## Prompt
Set every record down again exactly. Do not carry over the pictures.
Start of Supplied information
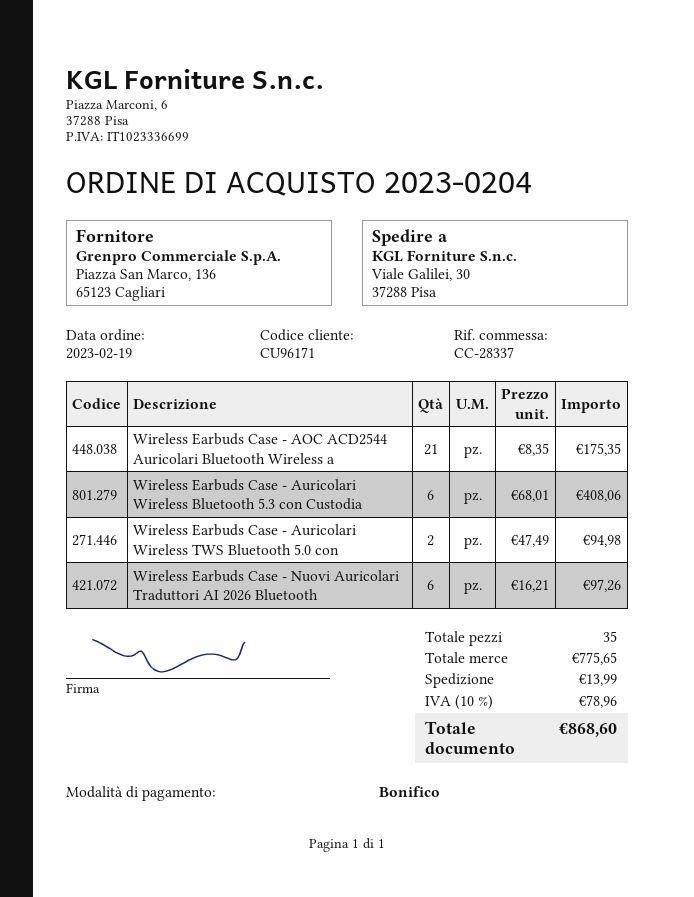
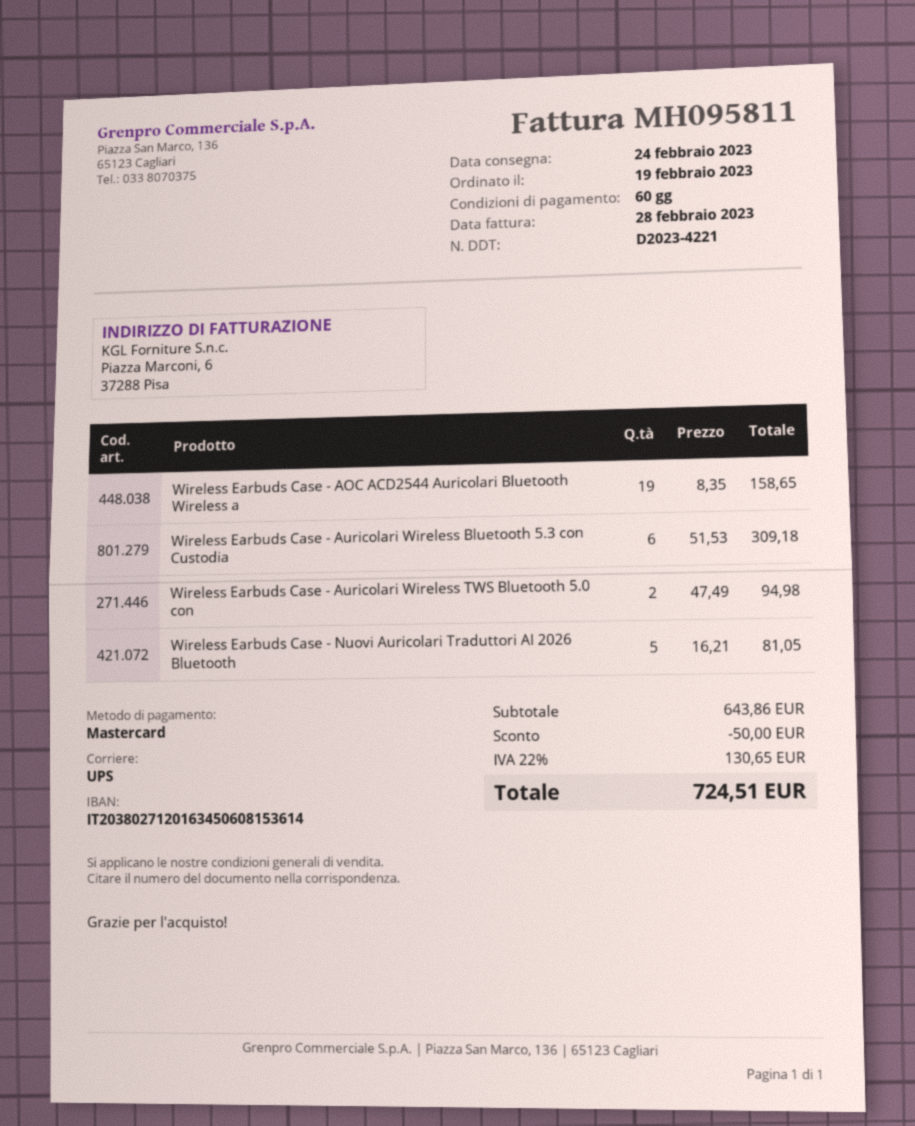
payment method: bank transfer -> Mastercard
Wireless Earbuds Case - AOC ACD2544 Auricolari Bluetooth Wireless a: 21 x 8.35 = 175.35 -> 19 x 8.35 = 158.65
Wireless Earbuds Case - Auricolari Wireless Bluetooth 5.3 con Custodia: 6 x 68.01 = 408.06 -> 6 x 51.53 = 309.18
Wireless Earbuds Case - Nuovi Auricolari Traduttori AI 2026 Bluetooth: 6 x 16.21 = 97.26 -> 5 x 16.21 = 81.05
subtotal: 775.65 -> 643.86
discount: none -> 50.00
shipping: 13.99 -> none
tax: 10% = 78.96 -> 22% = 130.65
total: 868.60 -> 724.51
End of Supplied information
## Result
payment method: bank transfer -> Mastercard
Wireless Earbuds Case - AOC ACD2544 Auricolari Bluetooth Wireless a: 21 x 8.35 = 175.35 -> 19 x 8.35 = 158.65
Wireless Earbuds Case - Auricolari Wireless Bluetooth 5.3 con Custodia: 6 x 68.01 = 408.06 -> 6 x 51.53 = 309.18
Wireless Earbuds Case - Nuovi Auricolari Traduttori AI 2026 Bluetooth: 6 x 16.21 = 97.26 -> 5 x 16.21 = 81.05
subtotal: 775.65 -> 643.86
discount: none -> 50.00
shipping: 13.99 -> none
tax: 10% = 78.96 -> 22% = 130.65
total: 868.60 -> 724.51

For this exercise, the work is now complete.